The study, ‘Drivers of Disruption? Estimating the Uber Effect’, examines the effects of Uber between 2009 to 2015 through analysing data on the roll-out of Uber across cities and from the American Community Survey (ACS), the leading source of information on the US workforce. The number of hours worked increased among both salaried and self-employed taxi drivers, with even traditional taxi services experiencing growing employment after the introduction of Uber, says the study. Uber drivers typically earned more per hour than their counterparts; and,  in wider economic terms, part of the decline in incomes among driver was offset by an expansion of business income among self-employed drivers, says the research. It concludes that while the findings may not necessarily apply across all other countries, they raise questions about efforts being made to ban or restrict the adoption of Uber – in parts of Europe and elsewhere.

Meanwhile, in the US, the number of new drivers partnering with Uber has increased exponentially: while fewer than 1,000 drivers joined the Uber platform in January 2013, almost 40,000 new drivers signed up in December 2014. What our study shows is that even in one of the sharing economy’s most exposed industries, traditional jobs have not been displaced. Dr Carl Benedikt Frey, Oxford Martin Citi Fellow and Co-Director of the Oxford Martin Programme on Technology and Employment said the data provided the first hard evidence of the impact of the ‘sharing economy’ on jobs. ‘Uber is the flagship of the sharing economy, but what our study shows is that even in one of the sharing economy’s most exposed industries, traditional jobs have not been displaced. The effects are complex: while some have seen a loss in income, Uber has also created more jobs than it has destroyed, demonstrated by the staggering expansion of self-employment following its introduction.’

The paper was coauthored by Dr Thor Berger and Dr Chinchih Chen, also researchers on the Technology and Employment programme which looks at the future of work and skills. The working paper, Drivers of Disruption? Estimating the Uber Effect, is available here.


One Comment

  1. Bill Schweitzer
    Feb 22, 2017 @ 08:34:12

    The conclusions of the “UBER Effect” must be regional as the traditional taxi industry, from both a company and independent contractor driver, perspective have seen drastic declines to their incomes in the San Francisco Bay Area.

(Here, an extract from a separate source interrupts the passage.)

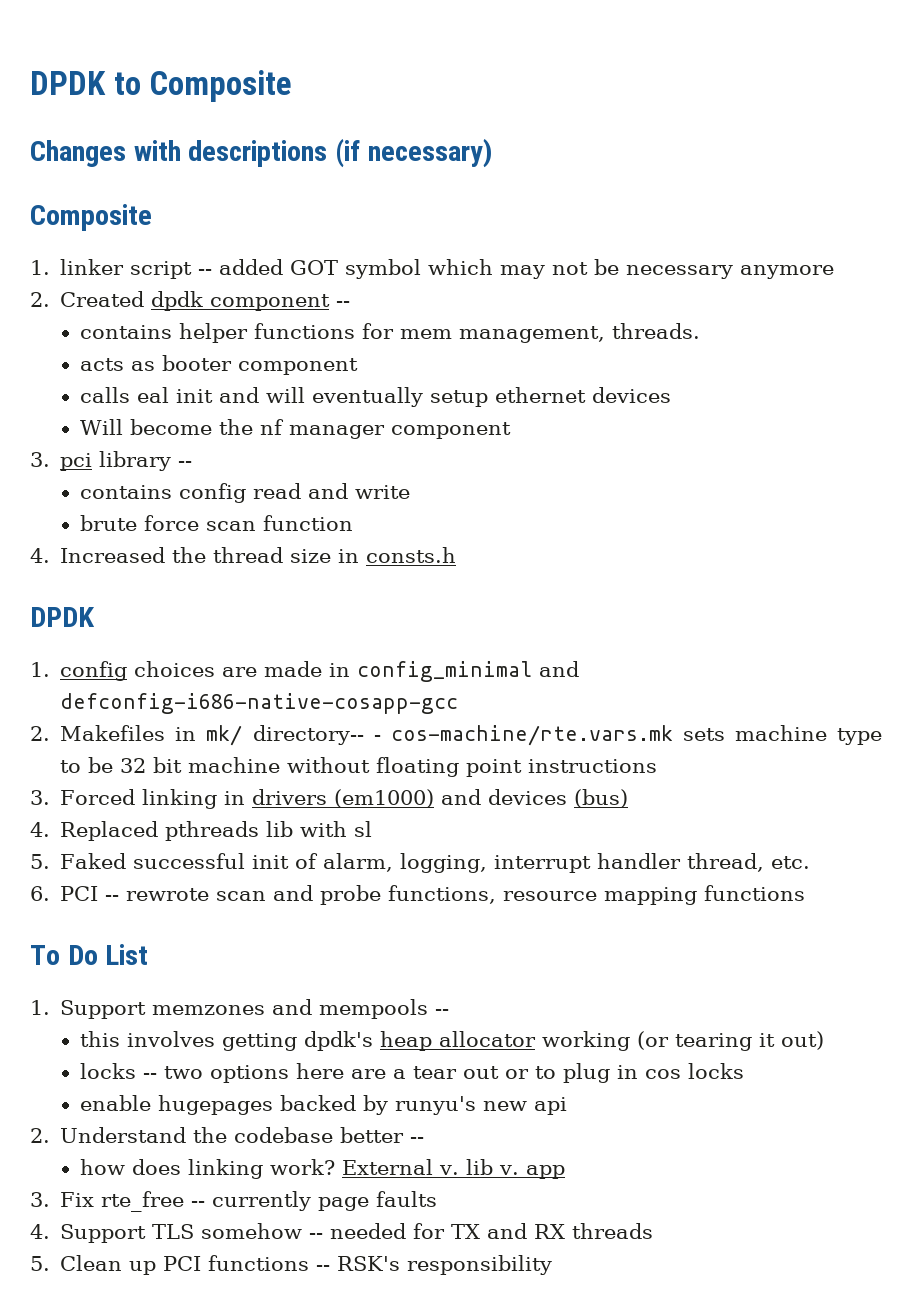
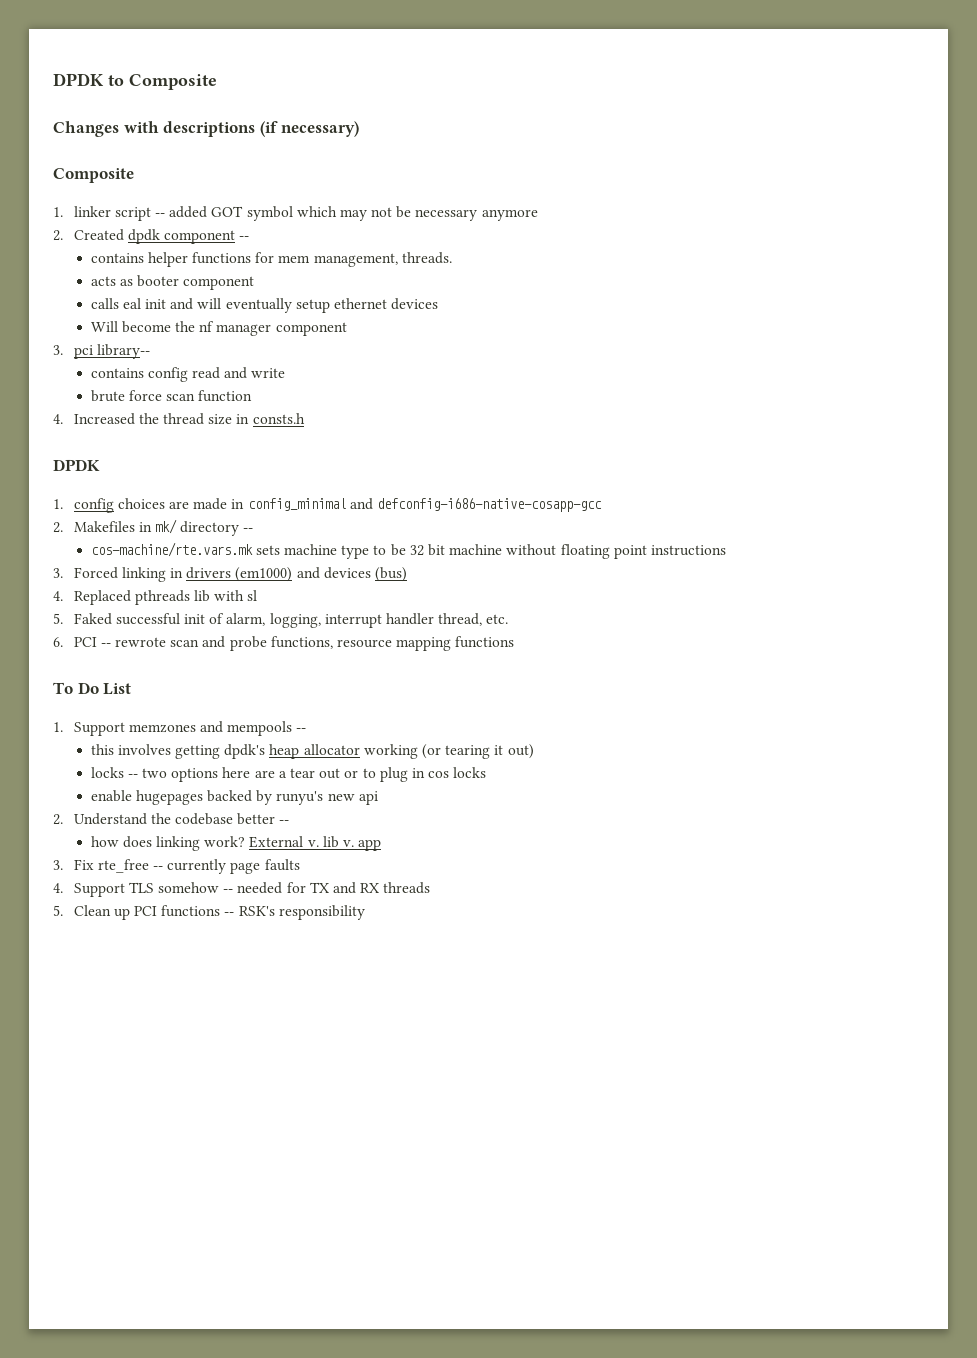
[99,451,193,471] library -- -> [96,344,150,359] library--
[252,725,381,745] directory-- - -> [180,521,254,536] directory -- //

UBER has increased driver numbers and hundreds of cabs are idled in the seven county area. UBER driver numbers have increased from not only traditional independent contractor drivers leaving cab companies but also employing drivers that can not pass the required police background checks and others who don’t want to spend the money required to get a taxi driver permit. In my 20 years of cab company ownership if I avoided commercial for hire cab insurance and driver permitting regulation my firm would have doubled in size and could have charged less for fares. UBER and Lyft enjoy growth only by placing the public in danger. These firms also skirt the independent contractor test as their drivers have no other source for passenger except for the app, therefore they have complete “control” over drivers and fares. Nothing independent or shared going on.